Extracted entries START
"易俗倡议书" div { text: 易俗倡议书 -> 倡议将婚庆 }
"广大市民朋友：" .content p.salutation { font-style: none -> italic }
Extracted entries END
Extracted entries START
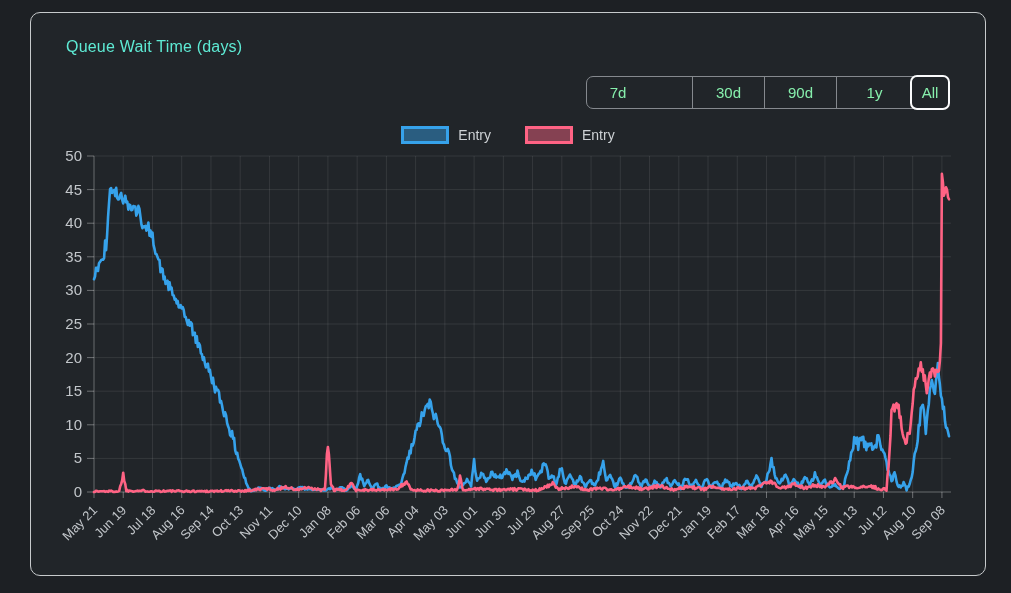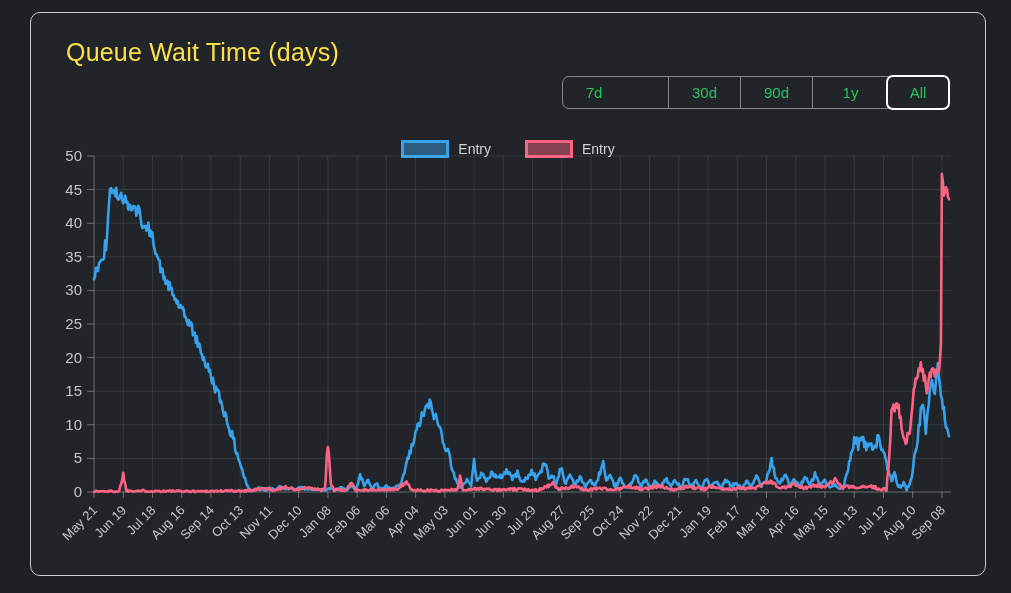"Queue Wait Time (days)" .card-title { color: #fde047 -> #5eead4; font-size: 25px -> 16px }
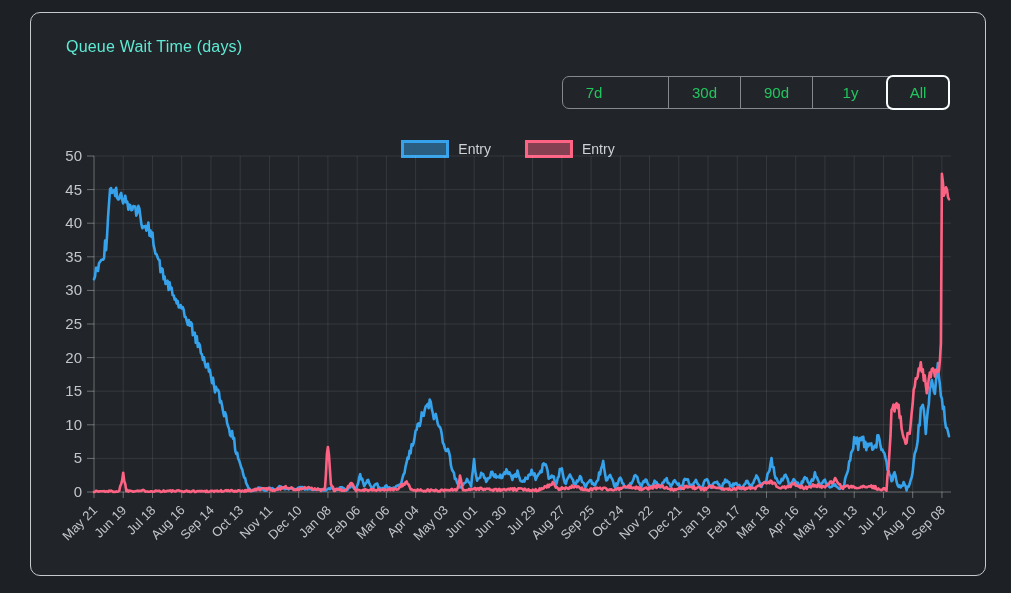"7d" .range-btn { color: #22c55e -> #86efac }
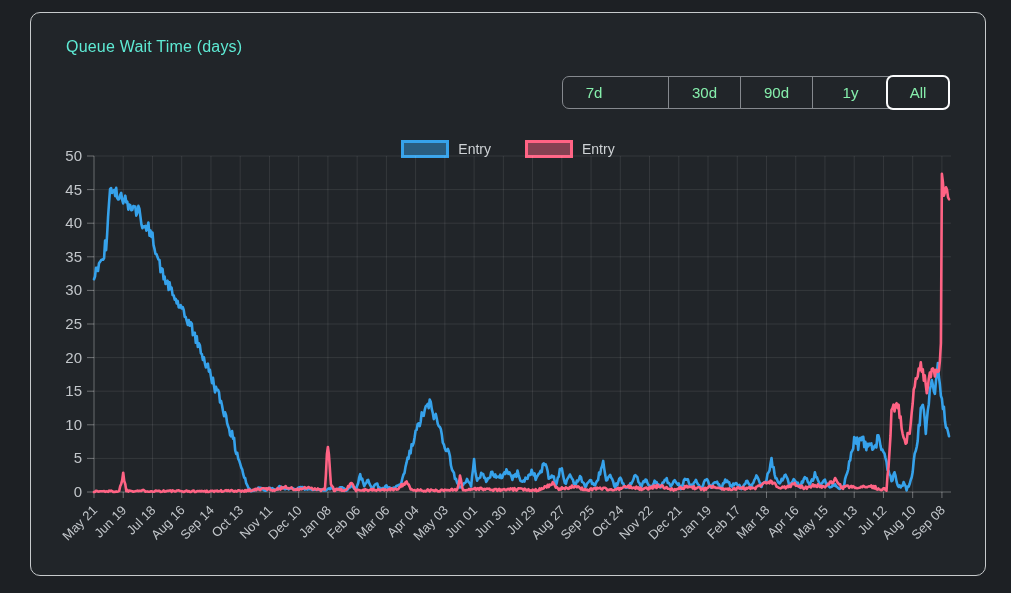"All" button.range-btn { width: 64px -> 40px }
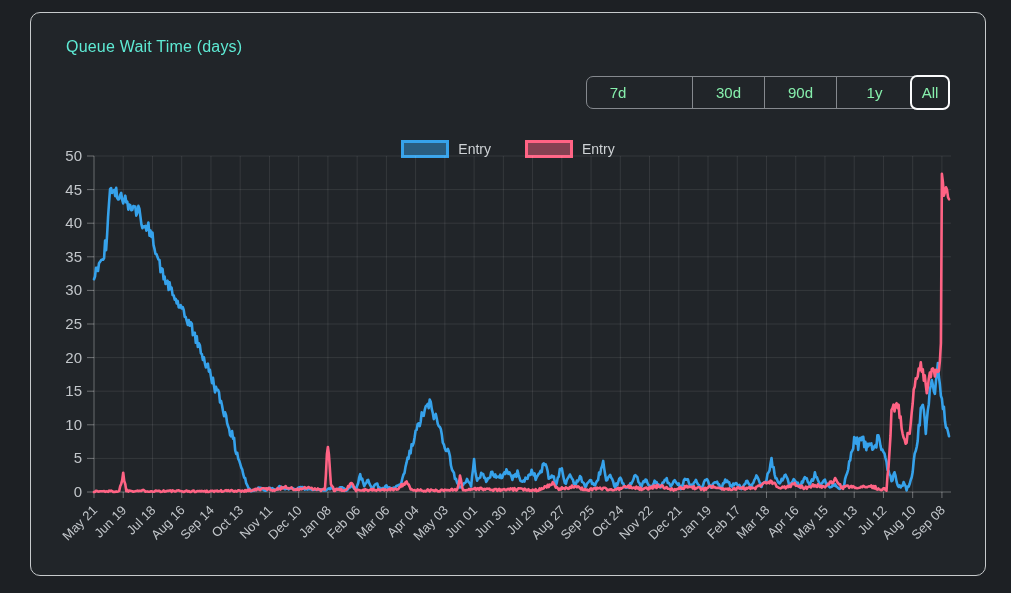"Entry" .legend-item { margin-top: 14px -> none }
Extracted entries END
§ **Your assignment**
Go down the entries above from the line containing "color: #22c55e ->" to the line containing "margin-top: 14px ->" and write out each line exactly, leaving pictures out.

§ **Response box**
"7d" .range-btn { color: #22c55e -> #86efac }
"All" button.range-btn { width: 64px -> 40px }
"Entry" .legend-item { margin-top: 14px -> none }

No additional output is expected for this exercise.